● **EXERCISE PROMPT**
Please show all lines of the records that include "none".

● **DATA FOR REVIEW**

---

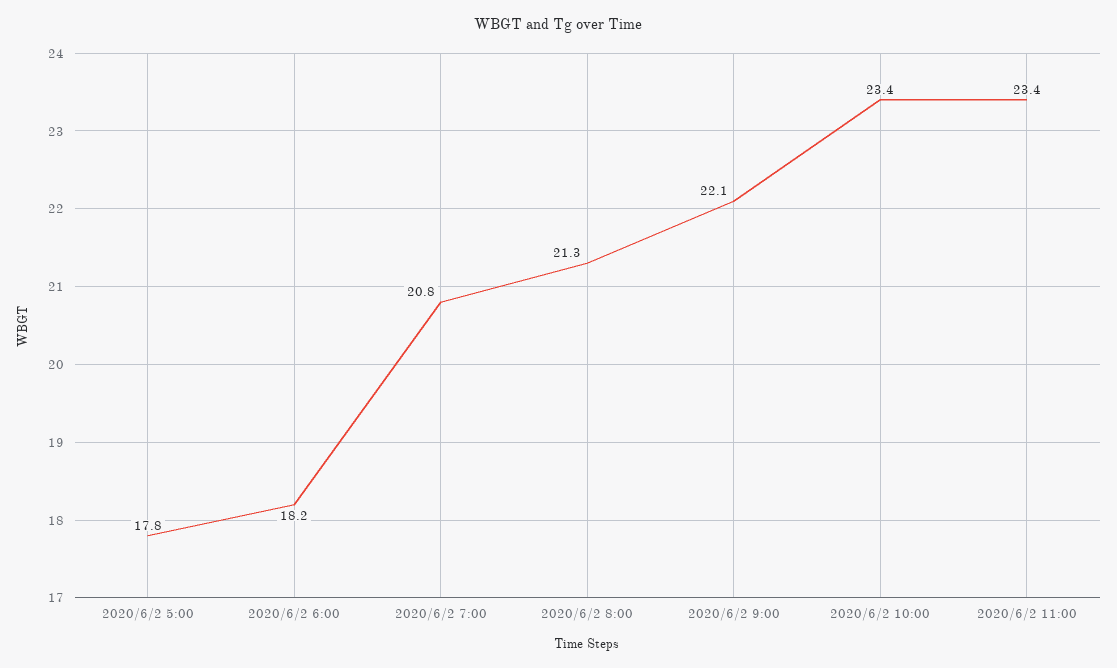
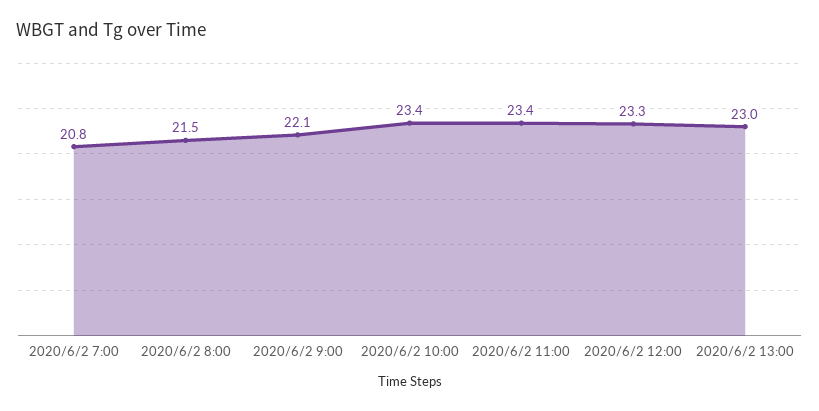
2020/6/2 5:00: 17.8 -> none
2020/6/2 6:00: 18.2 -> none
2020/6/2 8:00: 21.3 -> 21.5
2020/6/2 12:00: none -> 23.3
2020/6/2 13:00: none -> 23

---

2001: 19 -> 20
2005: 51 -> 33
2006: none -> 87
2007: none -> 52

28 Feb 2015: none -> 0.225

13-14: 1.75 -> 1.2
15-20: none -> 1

---

● **FINAL ANSWER**
2020/6/2 5:00: 17.8 -> none
2020/6/2 6:00: 18.2 -> none
2020/6/2 12:00: none -> 23.3
2020/6/2 13:00: none -> 23
2006: none -> 87
2007: none -> 52
28 Feb 2015: none -> 0.225
15-20: none -> 1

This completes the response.